Supporting cast. Centella appears in serious formulations alongside other repair-supportive ingredients: panthenol, allantoin, niacinamide, snail mucin, ceramides. The stack tells you the formulator is thinking about barrier repair as a whole rather than treating centella as a marketing word.

Source documentation. Some brands publish the source and specifications of their centella extract. This is more common in K-beauty than Western beauty. When available, it is a useful signal of formulation quality.

The Sorrel approach

The Repair Serum pairs centella asiatica extract (standardized for total triterpene content) with snail mucin filtrate, which we covered in detail in our K-beauty piece. The two ingredients address different aspects of barrier repair through complementary mechanisms: centella drives the anti-inflammatory and pro-collagen pathways, while snail mucin contributes its glycoprotein complex to surface barrier support and hydration.
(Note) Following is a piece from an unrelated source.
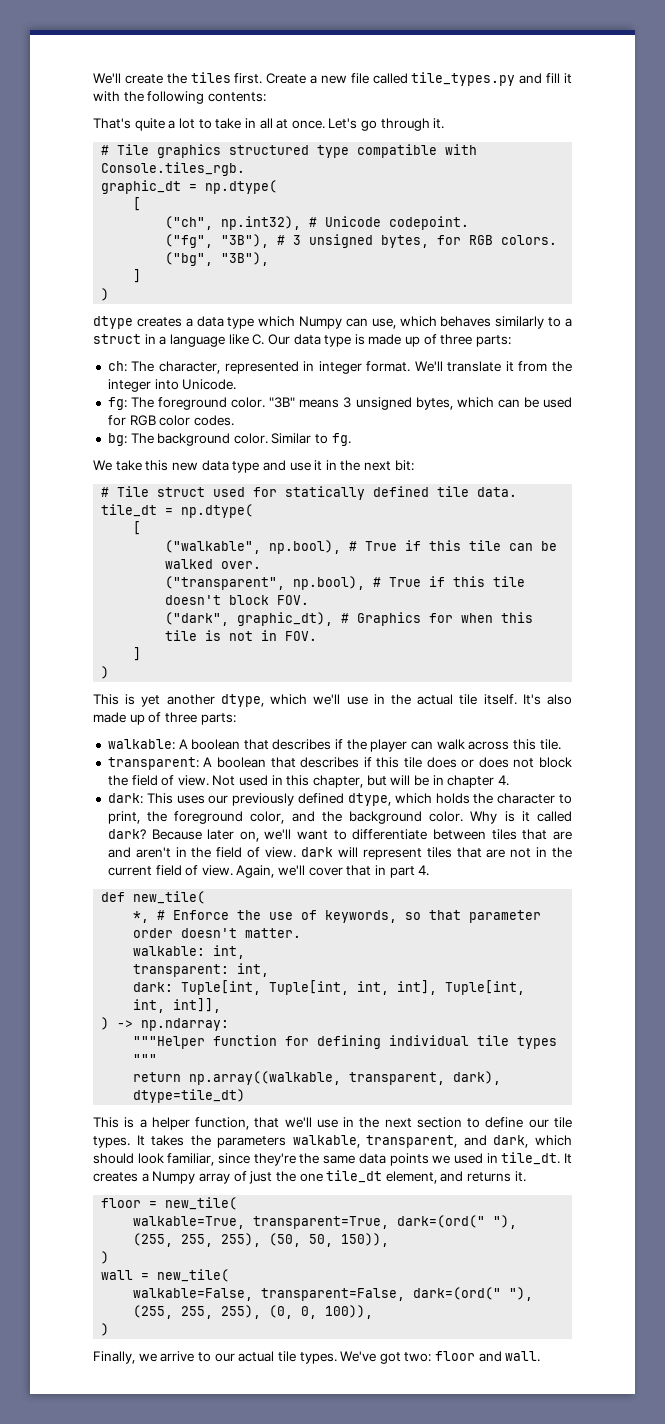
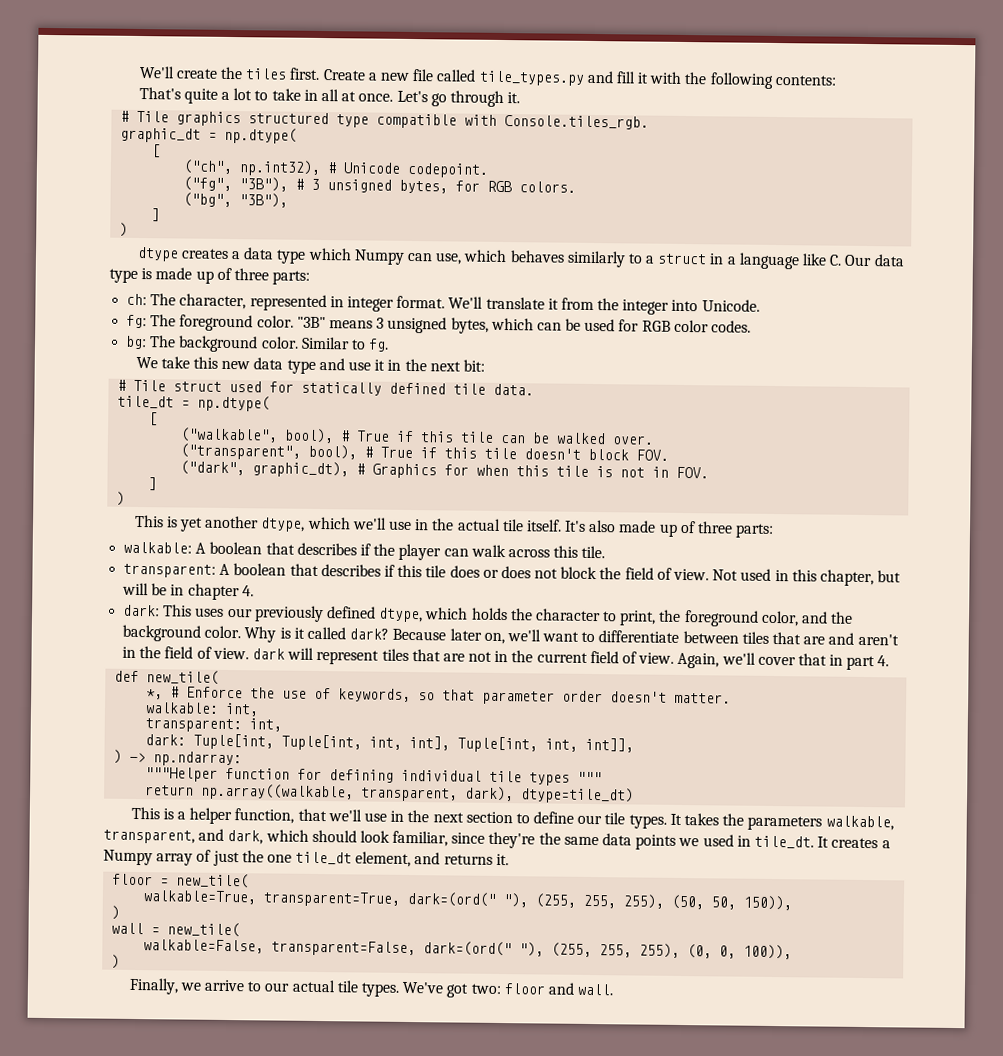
- ("walkable", np.bool), # True if this tile can be walked over.
+ ("walkable", bool), # True if this tile can be walked over.
- ("transparent", np.bool), # True if this tile doesn't block FOV.
+ ("transparent", bool), # True if this tile doesn't block FOV.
The formulation also includes panthenol (vitamin B5) for additional barrier-supportive activity and hyaluronic acid for hydration. The intent is a serum specifically built for the barrier-recovery use case — not a general-purpose moisturizer, not an anti-aging treatment, but the tool for the times when the barrier itself is the problem.

The full ingredient list and the studies behind the formulation are linked from our Research page.

How to use centella products

During barrier compromise. Twice daily, AM and PM, applied to clean skin before moisturizer. Skip other actives entirely until the barrier has recovered — no retinol, no acid exfoliants, no high-concentration vitamin C. The job is repair, not stacking.

For daily use in reactive skin. Once daily, typically PM, paired with the rest of a gentle routine. Centella works well alongside niacinamide and snail mucin, which is the standard K-beauty pairing.

Post-procedure. Begin centella as soon as the immediate post-procedure window allows (usually 24–48 hours after, depending on the procedure). Continue twice daily for at least two weeks, then taper to daily.

What to evaluate. Barrier-repair improvements show up first as reduced reactivity — products that used to sting do not sting, environments that used to trigger flushing trigger less. Visible erythema reduction follows over 4–8 weeks. Pro-collagen effects are slower and modest — not the reason to choose centella, but a quiet bonus.


The Repair Serum is part of our founders launch. The first 200 customers join as founding members at 40% off their first order and 20% off every reorder for life with code FOUND40.

If you are recovering from a barrier compromise or simply have skin that reacts more often than seems reasonable, centella is one of the most evidence-supported tools available for the problem. The traditional reputation is in this case backed by the modern research.